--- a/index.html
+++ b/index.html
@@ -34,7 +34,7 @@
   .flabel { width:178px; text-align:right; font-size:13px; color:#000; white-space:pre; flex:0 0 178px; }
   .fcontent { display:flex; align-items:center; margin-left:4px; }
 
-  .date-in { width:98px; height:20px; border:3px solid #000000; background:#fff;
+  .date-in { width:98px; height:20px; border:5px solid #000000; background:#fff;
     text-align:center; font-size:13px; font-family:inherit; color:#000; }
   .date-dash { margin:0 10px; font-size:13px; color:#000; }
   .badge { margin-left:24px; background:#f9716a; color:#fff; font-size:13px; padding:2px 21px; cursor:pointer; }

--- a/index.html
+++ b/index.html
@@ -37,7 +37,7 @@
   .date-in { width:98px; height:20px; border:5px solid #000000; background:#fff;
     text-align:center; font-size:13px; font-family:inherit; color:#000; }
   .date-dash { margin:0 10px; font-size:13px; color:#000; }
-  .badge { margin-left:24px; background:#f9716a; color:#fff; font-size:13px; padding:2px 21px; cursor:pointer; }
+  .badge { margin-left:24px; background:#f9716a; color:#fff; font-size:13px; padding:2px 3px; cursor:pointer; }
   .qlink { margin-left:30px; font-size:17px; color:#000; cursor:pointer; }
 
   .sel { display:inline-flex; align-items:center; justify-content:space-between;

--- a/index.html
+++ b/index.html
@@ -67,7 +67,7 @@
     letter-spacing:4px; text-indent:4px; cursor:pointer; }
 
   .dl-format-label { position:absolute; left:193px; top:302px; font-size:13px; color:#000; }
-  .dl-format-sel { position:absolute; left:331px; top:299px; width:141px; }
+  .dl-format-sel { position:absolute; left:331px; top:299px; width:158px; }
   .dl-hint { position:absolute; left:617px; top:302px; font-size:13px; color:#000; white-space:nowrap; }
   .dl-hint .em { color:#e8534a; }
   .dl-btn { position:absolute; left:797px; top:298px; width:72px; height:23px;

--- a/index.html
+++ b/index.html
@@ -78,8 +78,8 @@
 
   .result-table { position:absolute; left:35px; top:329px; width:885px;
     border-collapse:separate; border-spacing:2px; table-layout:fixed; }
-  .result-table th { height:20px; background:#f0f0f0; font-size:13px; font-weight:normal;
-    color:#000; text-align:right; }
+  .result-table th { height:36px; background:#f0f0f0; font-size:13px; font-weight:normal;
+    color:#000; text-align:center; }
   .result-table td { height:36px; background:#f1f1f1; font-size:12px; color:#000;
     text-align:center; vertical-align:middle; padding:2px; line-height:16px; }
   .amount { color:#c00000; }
_ _ _ _ _ _ _
■ AIM OF THE TASK
Among the entries, copy every line containing the word "width".

■ EXERCISE RESPONSE
   .flabel { width:178px; text-align:right; font-size:13px; color:#000; white-space:pre; flex:0 0 178px; }
-  .date-in { width:98px; height:20px; border:3px solid #000000; background:#fff;
+  .date-in { width:98px; height:20px; border:5px solid #000000; background:#fff;
   .date-in { width:98px; height:20px; border:5px solid #000000; background:#fff;
-  .dl-format-sel { position:absolute; left:331px; top:299px; width:141px; }
+  .dl-format-sel { position:absolute; left:331px; top:299px; width:158px; }
   .dl-btn { position:absolute; left:797px; top:298px; width:72px; height:23px;
   .result-table { position:absolute; left:35px; top:329px; width:885px;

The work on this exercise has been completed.